Joy and Pain

It’s Memorial Day Weekend and for me, it’s one of those times of the year where I feel very conflicted. For years I was the wife of a military man. I spent my days and nights worried about when he was going to be called to war. After 9/11 every time the phone rang a sense of panic went through me.  It was required that he have his c-bag (cargo bag)  ready in case he got the call, and that only managed to make the fear 10 times worse. Nothing quite like seeing that reminder every time I walked through the front door.

I won’t lie… I was very relieved when he decided to not re-enlist. I felt as though I could breathe again, at least a little bit. We had two years of ready reserves to get through before it was actually completely over.

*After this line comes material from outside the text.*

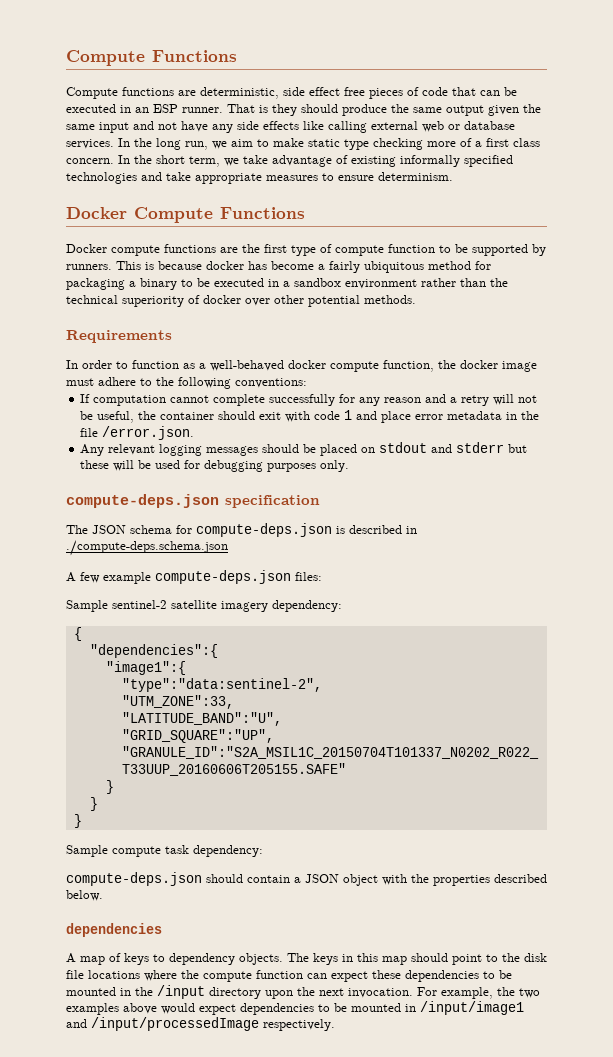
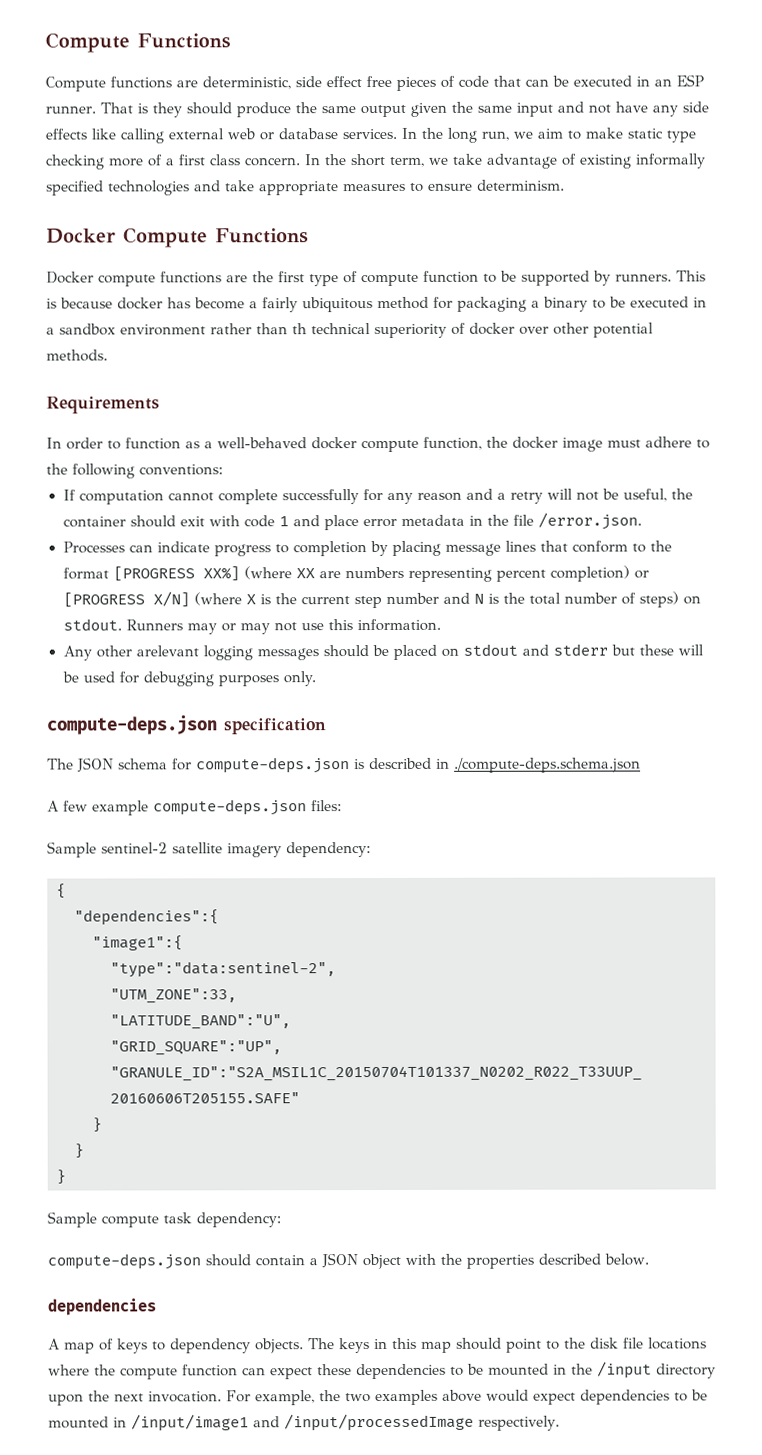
- This is because docker has become a fairly ubiquitous method for packaging a binary to be executed in a sandbox environment rather than the technical superiority of docker over other potential methods.
+ This is because docker has become a fairly ubiquitous method for packaging a binary to be executed in a sandbox environment rather than th technical superiority of docker over other potential methods.
+ Processes can indicate progress to completion by placing message lines that conform to the format [PROGRESS XX%] (where XX are numbers representing percent completion) or [PROGRESS X/N] (where X is the current step number and N is the total number of steps) on stdout. Runners may or may not use this information.
- Any relevant logging messages should be placed on stdout and stderr but these will be used for debugging purposes only.
+ Any other arelevant logging messages should be placed on stdout and stderr but these will be used for debugging purposes only.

As the years have passed, I allowed myself to forget about all of that. In many ways I pushed those memories deep deep within, and would prefer to never relive them. And I don’t.

This year, I was all set to spend my weekend going shopping for fantastic deals for all those items I needed to furnish my new home. But before I went I decided to pay my respects by going to the Dallas Forth Worth National Cemetery.

The moment we drove through the entrance I realized those feelings hadn’t gone anywhere.

My heart absolutely goes out to every family who have loved ones who are currently serving or have served for this country. It’s an amazing task to take on, and it’s so easy to forget exactly what this holiday is about.

My new furniture is going to have to wait for another day.